Namun, situasi kali ini jauh lebih kompleks: ekonomi AS tengah melambat, pasar obligasi rapuh, dan The Fed sendiri terpecah dalam pandangan kebijakan.
Jika pada episode sebelumnya investor masih bisa bergantung pada data tenaga kerja yang kuat atau kompromi fiskal yang cepat, kali ini kedua faktor tersebut absen. Hal inilah yang membuat reli emas kali ini terasa lebih fundamental dan berakar pada kepercayaan yang terkikis terhadap kapasitas pemerintah mengelola risiko sistemik.
Apakah Emas Bisa Bertahan di Atas $4.000?
Pertanyaan besar kini bergeser dari “mengapa naik” menjadi “seberapa lama bisa bertahan?”.
Dari sudut pandang makro, selama shutdown masih berlangsung, ekspektasi pemangkasan suku bunga tetap tinggi, dan dolar terus melemah, arah pergerakan emas masih condong ke atas.

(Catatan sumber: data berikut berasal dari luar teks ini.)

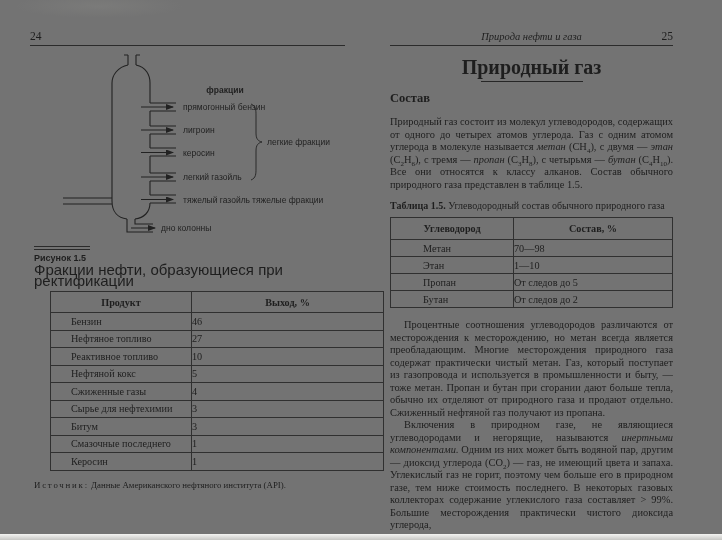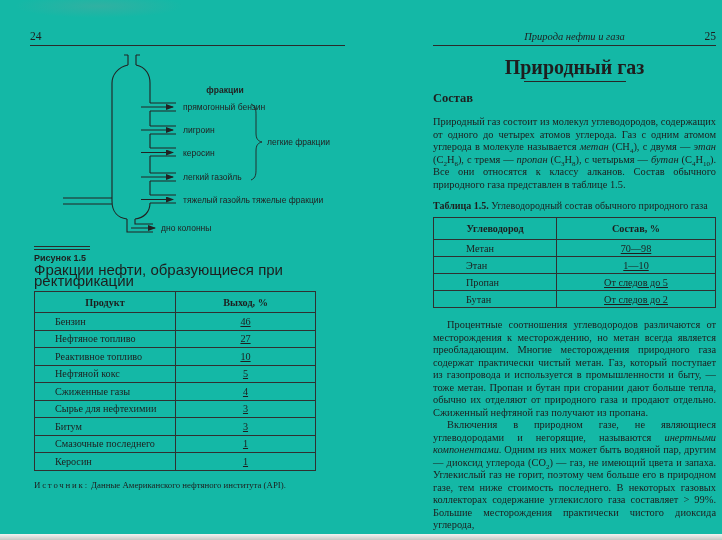--- a/index.html
+++ b/index.html
@@ -6,7 +6,7 @@
   html,body { width:722px; height:540px; }
   body { font-family:"Liberation Serif", serif; background:#e8e8e6; }
   .scan { position:absolute; top:0; left:0; width:722px; height:540px;
-          background:#14b8a6; color:#1e1e1e; overflow:hidden; }
+          background:#737373; color:#1e1e1e; overflow:hidden; }
   .scan-smudge { position:absolute; left:14px; top:-6px; width:170px; height:24px;
           background:radial-gradient(ellipse at center, rgba(150,150,145,0.22), transparent 70%); }
   .scan-edge { position:absolute; left:0; right:0; bottom:0; height:6px;

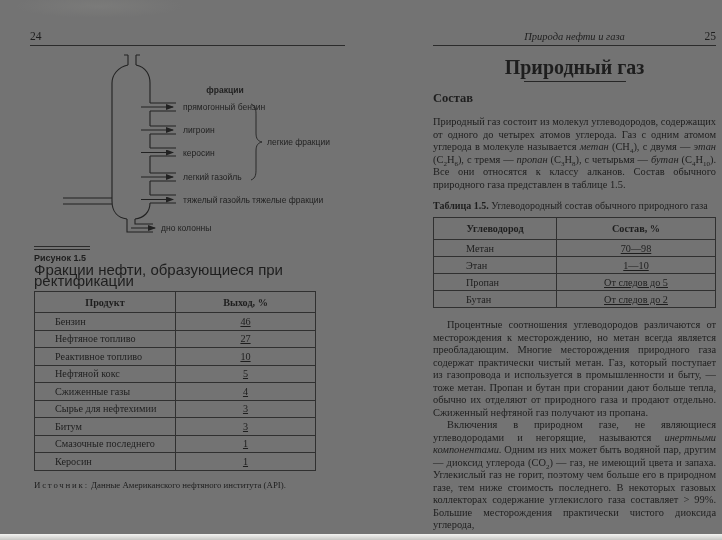--- a/index.html
+++ b/index.html
@@ -14,7 +14,7 @@
 
   .page { position:absolute; top:30px; }
   .page-left  { left:30px;  width:315px; }
-  .page-right { left:390px; width:283px;margin-left:43px; }
+  .page-right { left:390px; width:283px; }
 
   .running-head { display:flex; align-items:baseline; border-bottom:1px solid #2b2b2b;
           padding-bottom:3px; }

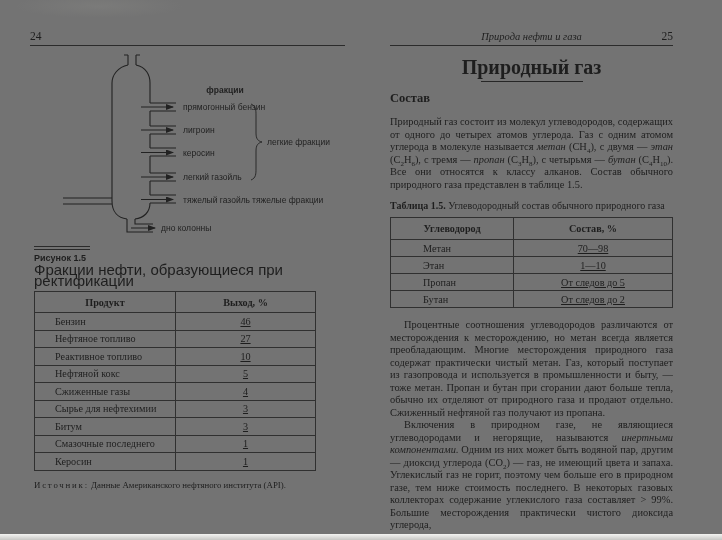--- a/index.html
+++ b/index.html
@@ -43,7 +43,7 @@
   table.data th, table.data td { border:1px solid #303030; font-size:10.2px;
           vertical-align:middle; }
   table.data th { font-weight:bold; text-align:center; }
-  table.data td:last-child { text-align:center;text-decoration:underline; }
+  table.data td:last-child { text-align:left; }
 
   .t14 { width:282px; margin:5px 0 0 4px; }
   .t14 th { height:21px; }

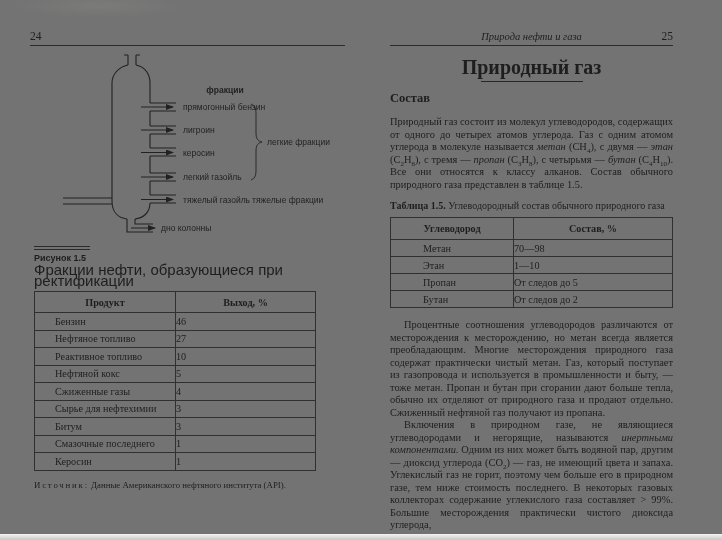--- a/index.html
+++ b/index.html
@@ -45,7 +45,7 @@
   table.data th { font-weight:bold; text-align:center; }
   table.data td:last-child { text-align:left; }
 
-  .t14 { width:282px; margin:5px 0 0 4px; }
+  .t14 { width:334px; margin:5px 0 0 20px; }
   .t14 th { height:21px; }
   .t14 td { height:17.5px; }
   .t14 th:first-child, .t14 td:first-child { width:141px; }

Namun, koreksi sementara tetap mungkin terjadi jika Kongres mencapai kesepakatan anggaran atau jika The Fed berupaya menahan ekspektasi pelonggaran kebijakan moneter yang terlalu agresif.
Meski begitu, banyak analis menilai bahwa pergeseran fokus pasar dari risiko moneter ke risiko politik telah menciptakan perubahan struktural dalam permintaan emas. Dengan kata lain, setiap penurunan harga justru kemungkinan besar akan dimanfaatkan investor untuk menambah posisi beli.
Emas Kembali Jadi Primadona Safe Haven
Di tengah dunia yang semakin bergantung pada kebijakan fiskal dan moneter untuk menjaga keseimbangan ekonomi, emas kembali menegaskan perannya sebagai penyimpan nilai terakhir yang bebas dari politik, kebijakan, dan janji.